▶ _Problem requirements_
Return the lines below exactly, from the first one through the line that has "total: 2492.00 -> 2641.00". Leave out everything after it.

▶ _Records to use_
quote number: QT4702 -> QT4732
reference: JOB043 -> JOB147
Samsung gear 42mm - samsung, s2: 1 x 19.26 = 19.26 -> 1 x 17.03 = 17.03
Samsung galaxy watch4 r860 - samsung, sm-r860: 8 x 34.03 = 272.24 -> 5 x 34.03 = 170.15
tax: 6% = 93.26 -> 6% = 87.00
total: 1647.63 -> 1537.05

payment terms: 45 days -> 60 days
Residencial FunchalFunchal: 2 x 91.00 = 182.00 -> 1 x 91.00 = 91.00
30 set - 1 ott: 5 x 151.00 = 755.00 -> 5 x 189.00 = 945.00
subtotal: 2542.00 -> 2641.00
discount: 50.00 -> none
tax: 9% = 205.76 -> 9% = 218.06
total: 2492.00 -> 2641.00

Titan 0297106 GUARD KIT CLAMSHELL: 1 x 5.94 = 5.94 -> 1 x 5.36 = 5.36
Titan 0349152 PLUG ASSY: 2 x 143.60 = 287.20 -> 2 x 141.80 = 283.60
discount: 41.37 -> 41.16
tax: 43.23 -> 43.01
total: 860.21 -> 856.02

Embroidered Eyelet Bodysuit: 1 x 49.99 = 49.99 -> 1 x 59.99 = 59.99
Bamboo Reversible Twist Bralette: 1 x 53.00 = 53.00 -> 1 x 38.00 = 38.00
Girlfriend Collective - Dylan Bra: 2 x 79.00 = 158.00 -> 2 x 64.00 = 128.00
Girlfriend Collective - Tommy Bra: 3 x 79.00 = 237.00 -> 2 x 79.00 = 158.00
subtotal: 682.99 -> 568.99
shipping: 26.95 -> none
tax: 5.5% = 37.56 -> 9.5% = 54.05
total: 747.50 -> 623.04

▶ _Worked solution_
quote number: QT4702 -> QT4732
reference: JOB043 -> JOB147
Samsung gear 42mm - samsung, s2: 1 x 19.26 = 19.26 -> 1 x 17.03 = 17.03
Samsung galaxy watch4 r860 - samsung, sm-r860: 8 x 34.03 = 272.24 -> 5 x 34.03 = 170.15
tax: 6% = 93.26 -> 6% = 87.00
total: 1647.63 -> 1537.05

payment terms: 45 days -> 60 days
Residencial FunchalFunchal: 2 x 91.00 = 182.00 -> 1 x 91.00 = 91.00
30 set - 1 ott: 5 x 151.00 = 755.00 -> 5 x 189.00 = 945.00
subtotal: 2542.00 -> 2641.00
discount: 50.00 -> none
tax: 9% = 205.76 -> 9% = 218.06
total: 2492.00 -> 2641.00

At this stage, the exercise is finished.